Mendaur ulang kaca, plastik, kertas, dan bahan-bahan lainnya dapat menghemat uang tambahan, dan mendorong produksi serta penggunaan produk-produk tersebut dapat membantu negara ini dalam jangka panjang dalam hal mengurangi tempat pembuangan sampah yang tersumbat dan emisi gas berbahaya. Menggunakan produk yang dapat digunakan kembali seiring berjalannya waktu, seperti sedotan baja sebagai pengganti sedotan plastik, tas goni atau tas kain sebagai pengganti kantong plastik, dapat memberikan perbedaan besar.

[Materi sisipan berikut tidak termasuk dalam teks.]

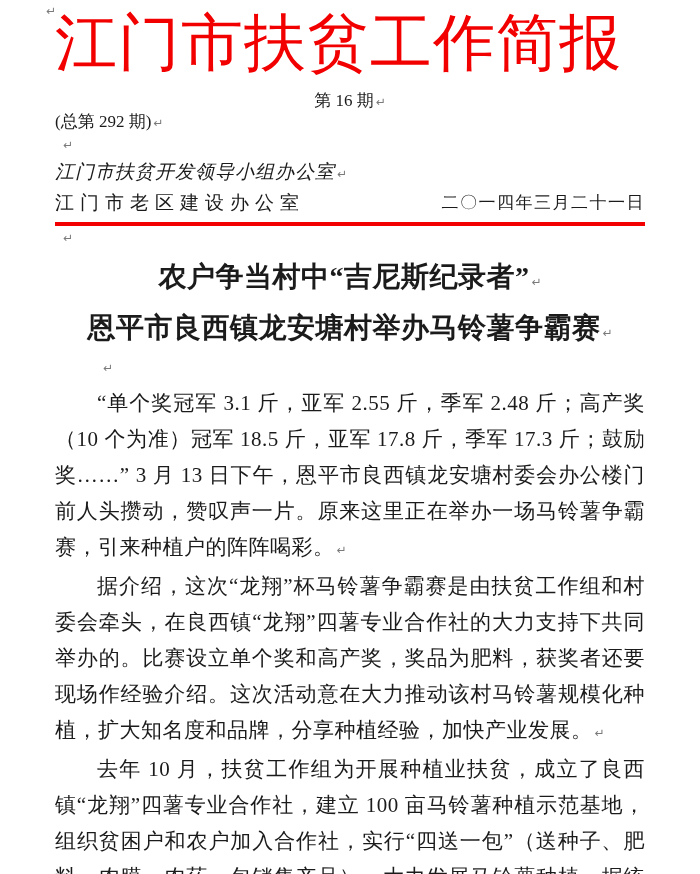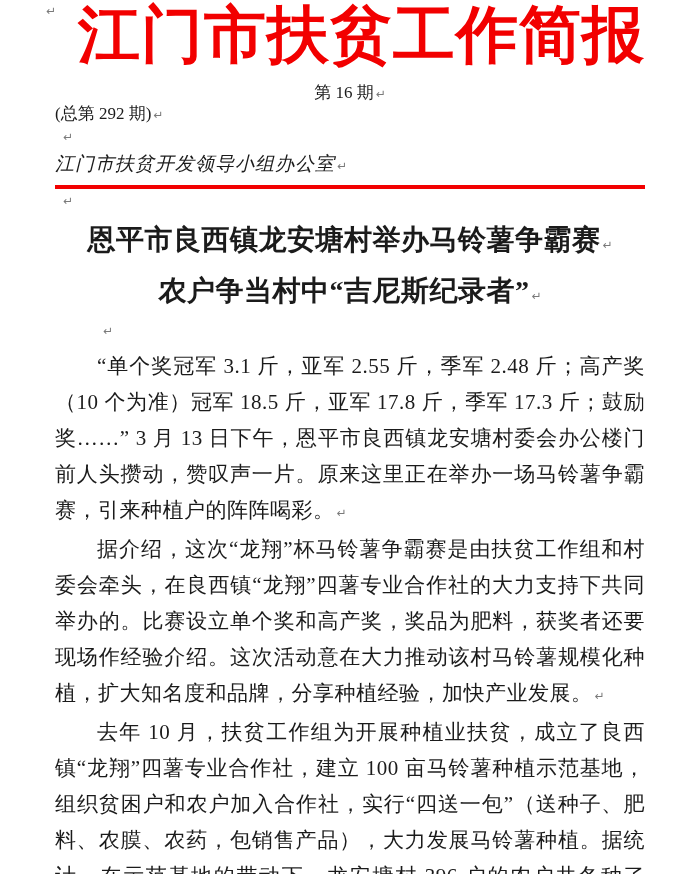"江门市扶贫工作简报" .masthead-title { font-weight: bold -> normal; padding-top: 0 -> 8px; text-align: right -> left }
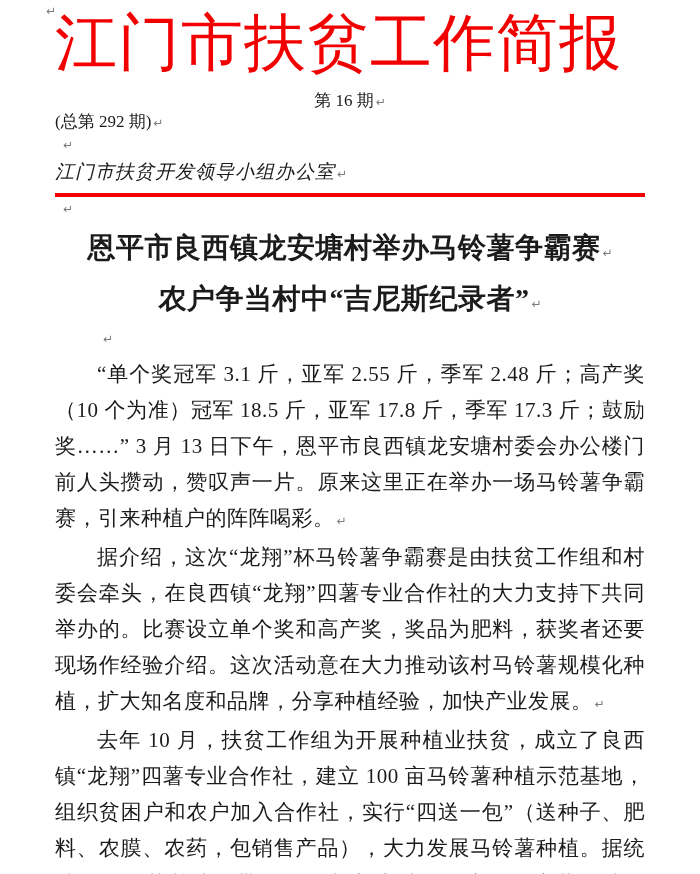"江门市老区建设办公室" div.org-date-row { html: none -> <div> <span>江门市老区建设办公室</span> <span>二〇一四年三月二十一日</span> </div> }
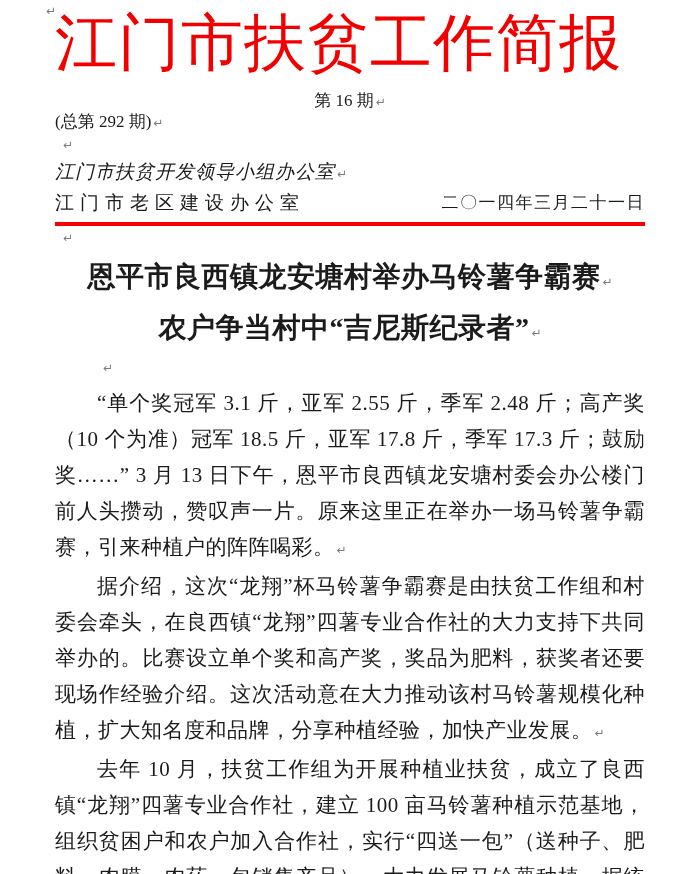"恩平市良西镇龙安塘村举办马铃薯争霸赛 ↵" div.article-title { order: before "农户争当村中“吉尼斯纪录者” ↵" -> after "农户争当村中“吉尼斯纪录者” ↵" }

Di negara-negara seperti Bangladesh, dimana kebutuhan adaptasi adalah prioritas utama masyarakat, banyak hal yang telah dilakukan untuk membantu masyarakat hingga terjadi mitigasi yang berarti. Beberapa dari upaya adaptasi ini seiring berjalannya waktu telah berubah menjadi praktik maladaptasi, misalnya budidaya udang. Salinitas alami lahan pertanian menjadikan budidaya udang sebagai cara untuk beradaptasi, sehingga petani dapat menggunakan budidaya gher (peternakan ikan) untuk menanam tanaman tertentu serta menanam udang di tanah yang mengandung garam. Namun, segera menjadi jelas bahwa sektor ekspor udang adalah cara yang baik untuk menghasilkan uang di pasar ekspor, dan dengan demikian malpraktik seperti peningkatan salinitas secara manual meningkat di wilayah tertentu. Meskipun hal ini membuat lahan menjadi kondusif untuk budidaya udang, hal ini juga membuat lahan menjadi kurang subur untuk menanam tanaman lainnya.
Karena jutaan dolar telah diinvestasikan dalam praktik-praktik tersebut, program transisi hijau yang baru harus diterapkan. Dan dana harus dialokasikan dalam anggaran nasional untuk memfasilitasi transisi ini serta untuk membayar kepentingan investor dan mendorong mereka untuk melakukan investasi yang lebih ramah lingkungan.